Grazie al loro supporto, alla spinta che gli garantiscono giorno dopo giorno, e al suo naturale talento, JR riuscirà ad andare a Yale, dove conoscerà il suo primo e grande amore (Briana Middleton, alla sua prima interpretazione importante), e successivamente iniziare la gavetta da giornalista in una redazione importante.
A questo punto, farà i conti con il passato e valuterà il presente, avendo a disposizione un ventaglio sufficiente di indicazioni per decidere cosa fare, che strada imboccare - in maniera indipendente - per conquistare il suo posto nel mondo.
Prodotto dagli Amazon Studios, dopo essere stato per anni nelle mani della Sony Pictures, The Tender bar è tratto dalle memorie autobiografiche scritte da J.R. Moehringer e rappresenta per il regista George Clooney un bagno di (felice) umiltà, che lo distacca da un trio di (mezzi?) passi falsi (Monuments men, Suburbicon, The midnight sky), arrivati dopo direzioni d’autore che, al contrario, avevano ricevuto parecchi consensi (Confessioni di una mente pericolosa, Good night, and good luck, Le idi di marzo).
Trattasi, senza alcun sotterfugio, di un racconto di formazione agrodolce, che segue la crescita di JR dall’infanzia fino alla sua completa maturazione (step: bambino – adolescente/studente – giovane uomo/lavoratore – uomo compiuto), snocciolando i tipici termini attinenti al caso, con una famiglia disfunzionale, sfide che si susseguono, mancanze intollerabili e angeli custodi, spazi incoraggianti e situazioni disagevoli.
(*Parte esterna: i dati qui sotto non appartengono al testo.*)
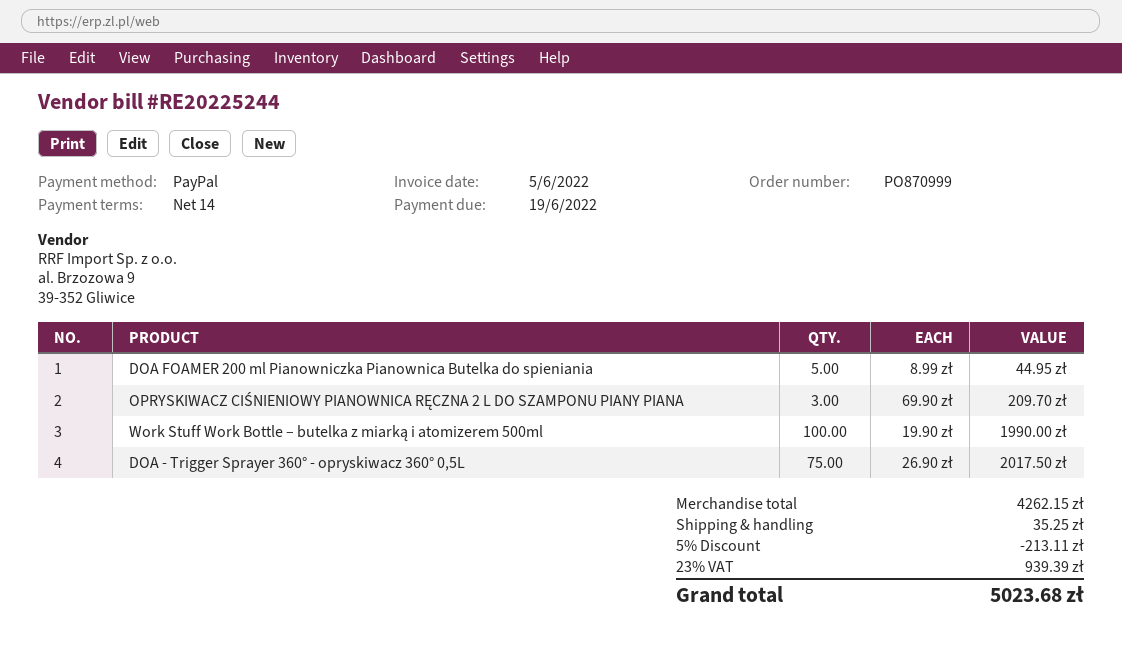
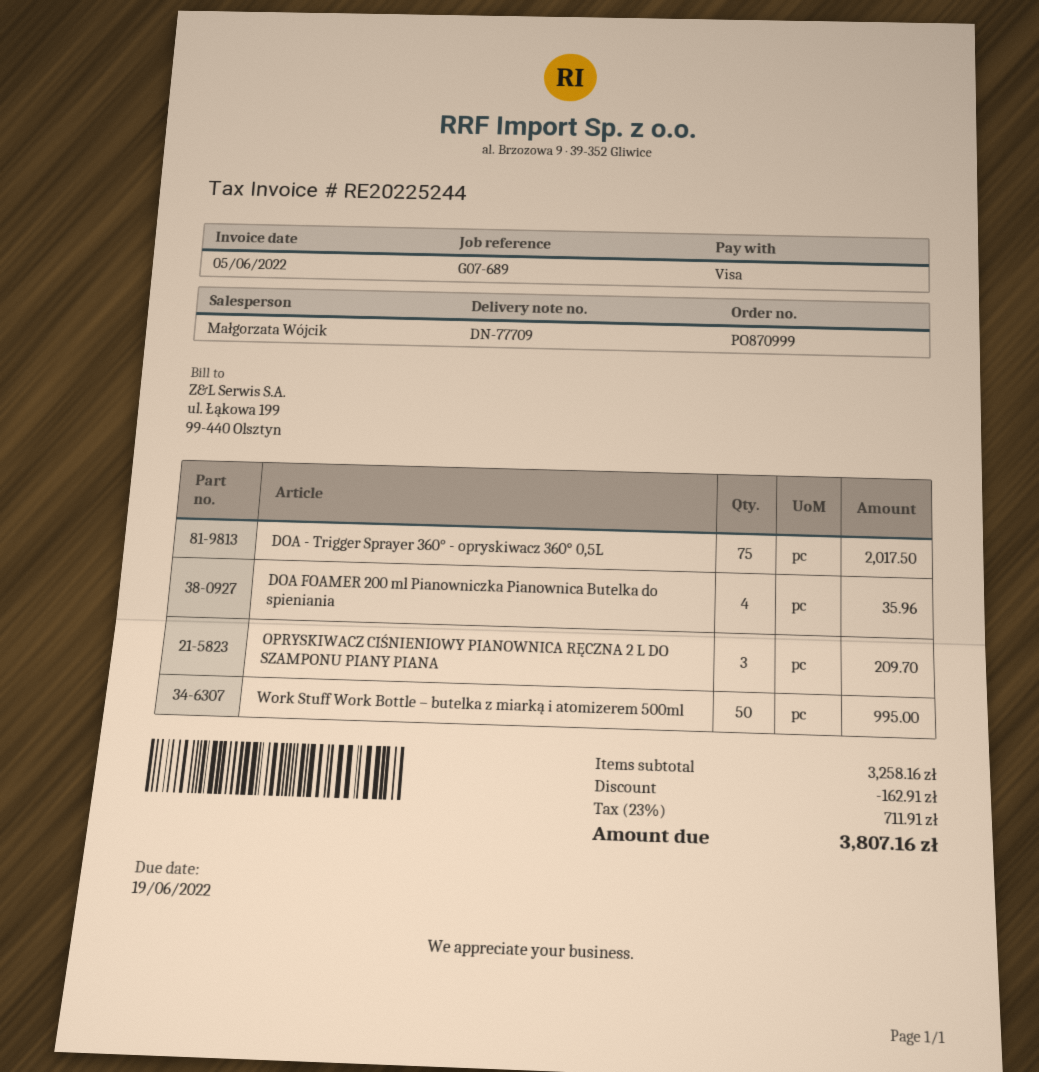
payment method: PayPal -> Visa
DOA FOAMER 200 ml Pianowniczka Pianownica Butelka do spieniania: 5 for 44.95 -> 4 for 35.96
Work Stuff Work Bottle – butelka z miarką i atomizerem 500ml: 100 for 1990.00 -> 50 for 995.00
subtotal: 4262.15 -> 3258.16
discount: 213.11 -> 162.91
shipping: 35.25 -> none
tax: 23% = 939.39 -> 23% = 711.91
total: 5023.68 -> 3807.16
Una comfort zone ventilata, scandagliata da un’ossatura (pre)definita, con un’encomiabile bilanciamento tra le fasi, anche quando rimbalza – attività che compie ricorrendo a ripetute ellissi - tra diversi piani temporali, alternando al fianco di JR tutti i suoi satelliti. Un modus operandi che dipinge un caleidoscopio emotivo, che sintetizza l’amore materno e l’abbandono paterno, gli altri affetti familiari (nonno e zio) e il primo amore che non si scorda mai, qui ratificato in forma ritornante (nel suo insieme, la sottotrama meglio espressa, nei suoi tanti lampi e squarci, nel suo comparire e scomparire con imperturbabile disinvoltura).
Una geografia di affetti e umanità configurata con cura, mobilità e nitore, in tutte le sue finiture, infarcita di scelte musicali deliziose, contrappunti della voice over e di una cornice selezionata senza lasciare nulla al caso, un packaging che non si rintana principalmente nell’effetto nostalgia (tutto si svolge tra gli anni settanta e ottanta), bensì in quelle emozioni che tutti conosciamo, coadiuvate da un cast in forma smagliante, che offre più punti luce, configurando una croccante parcellizzazione.
Segnatamente, Tye Sheridan si dimostra, una volta di più, affidabile e adattabile, Lily Rabe riempie il tempo disponibile con oculatezza, Christopher Lloyd coglie l’attimo (quell’unica scena in cui esce dallo sfondo), mentre per Ben Affleck vale un discorso analogo a quello precedentemente formulato per il regista, in quanto si leva di dosso le tante scorie accumulate negli anni (al top dopo il suo Batman di Batman v Superman e Justice league), sfruttando un ruolo terapeutico, grazie al quale diventa empatico, dispensando lezioni di vita (dietro al bancone del bar) che a tanti non dispiacerebbe affatto ascoltare (almeno per farsi un paio di drink in compagnia).
In sintesi, in The Tender bar un po’ tutto torna utile per sfornare una ciambella con il buco, producendo un aroma intenso, versatile e diversificato, suggerendoci che siamo padroni del nostro destino e come sia sempre possibile rimettersi in sesto o, comunque sia, almeno fare la cosa giusta. Tra rancori e affetti, ruggini e guarigioni, aspettative e delusioni, andate e ritorni, chi predica bene e chi razzola male, opportunità e sfide, sbronze e risvegli, porte aperte/chiuse, sconfitte e conquiste.
Sfuggente e pulsante, assortito e fragrante.